What is needed>
When you reproduce the data, keep every word exactly as it stands and leave the pictures out.

----------

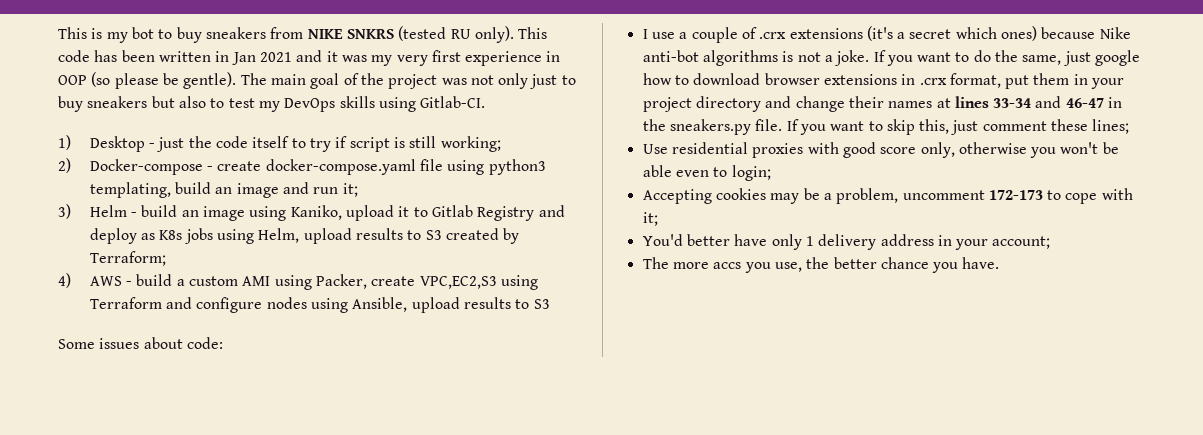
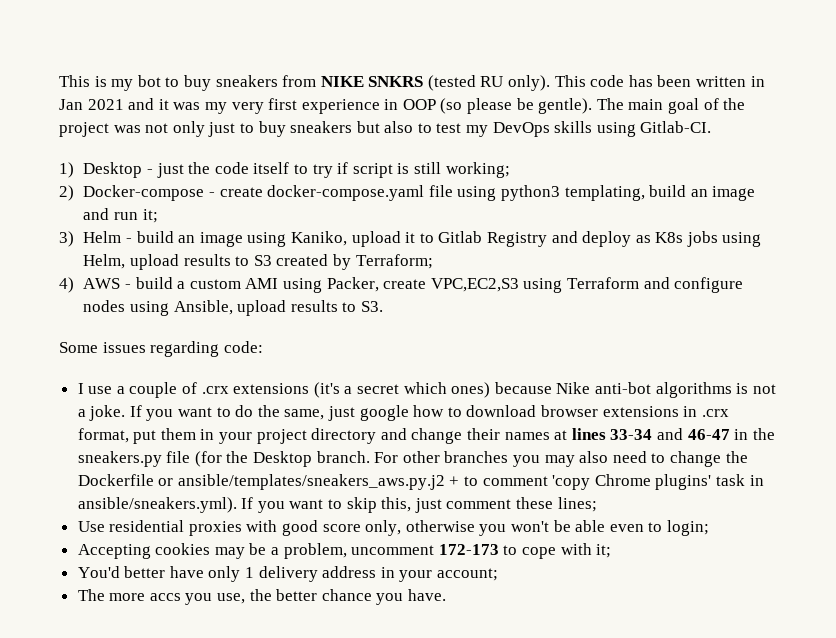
[533,299,550,309] S3 -> [360,301,383,312] S3.
[143,337,183,349] about -> [150,341,220,357] regarding
[755,119,783,131] file. -> [166,451,748,467] [77,474,764,490] [77,497,237,513] file (for the Desktop branch. For other branches you may also need to change the Dockerfile or ansible/templates/sneakers_aws.py.j2 + to comment 'copy Chrome plugins' task in ansible/sneakers.yml).

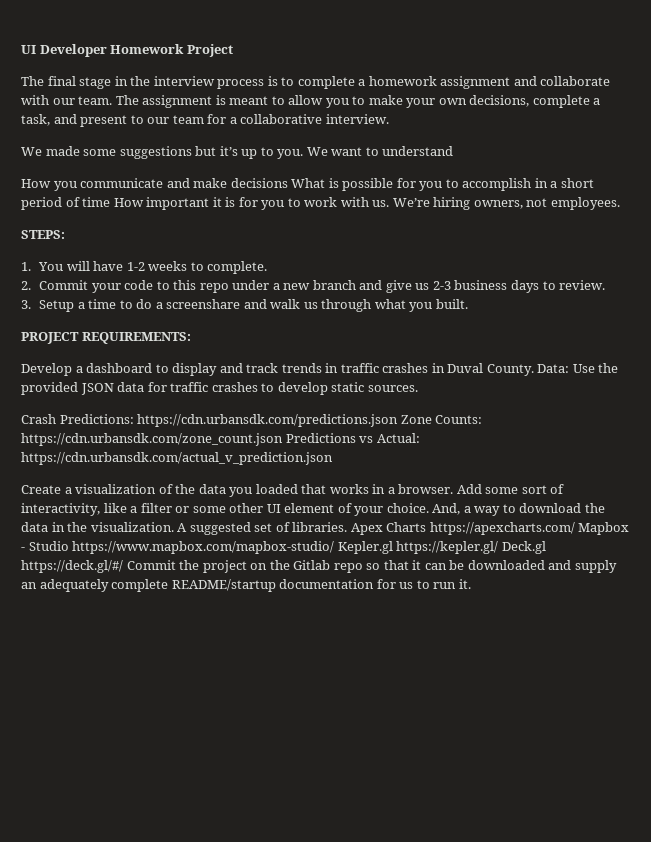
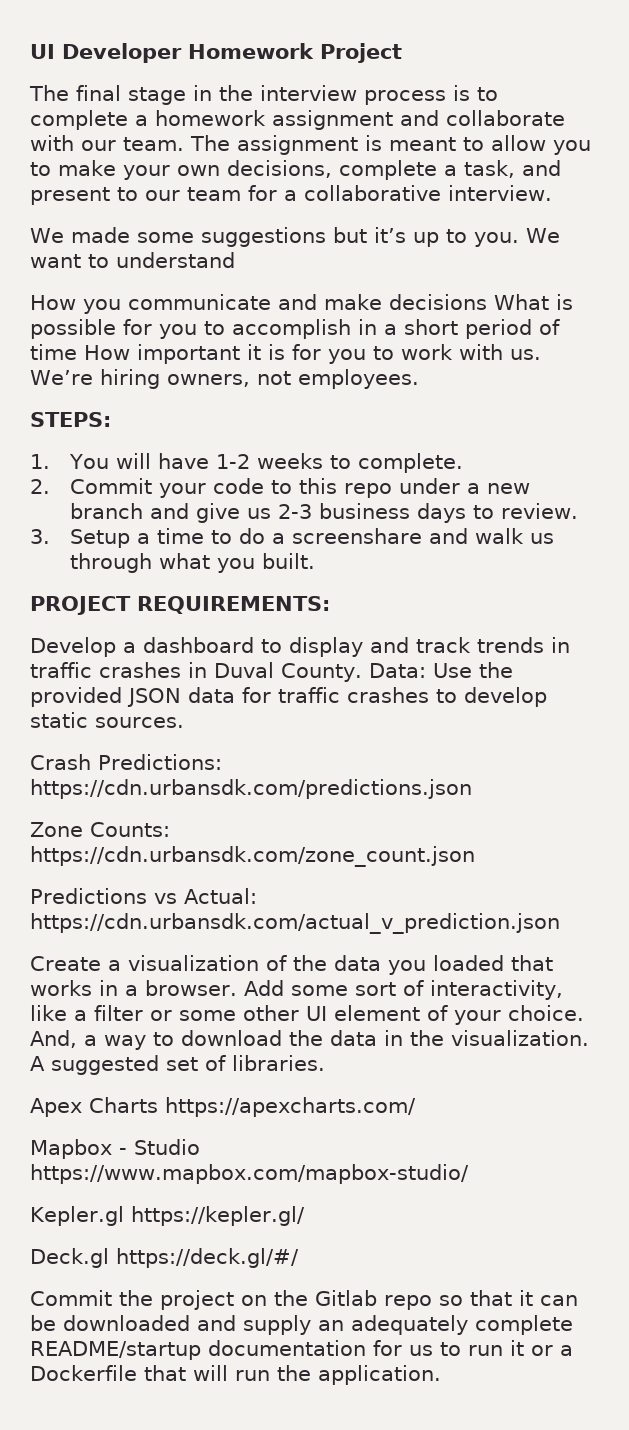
(399, 420) none -> (472, 789) //
(283, 439) none -> (475, 856) //
(348, 527) none -> (325, 1063) //
(575, 528) none -> (416, 1107) //
(335, 547) none -> (469, 1174) //
(499, 547) none -> (305, 1216) //
(123, 566) none -> (299, 1258) //
[458,579,471,589] it. -> [510,1340,573,1356] [30,1365,441,1385] it or a Dockerfile that will run the application.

----------

Exercise result>
[533,299,550,309] S3 -> [360,301,383,312] S3.
[143,337,183,349] about -> [150,341,220,357] regarding
[755,119,783,131] file. -> [166,451,748,467] [77,474,764,490] [77,497,237,513] file (for the Desktop branch. For other branches you may also need to change the Dockerfile or ansible/templates/sneakers_aws.py.j2 + to comment 'copy Chrome plugins' task in ansible/sneakers.yml).

(399, 420) none -> (472, 789) //
(283, 439) none -> (475, 856) //
(348, 527) none -> (325, 1063) //
(575, 528) none -> (416, 1107) //
(335, 547) none -> (469, 1174) //
(499, 547) none -> (305, 1216) //
(123, 566) none -> (299, 1258) //
[458,579,471,589] it. -> [510,1340,573,1356] [30,1365,441,1385] it or a Dockerfile that will run the application.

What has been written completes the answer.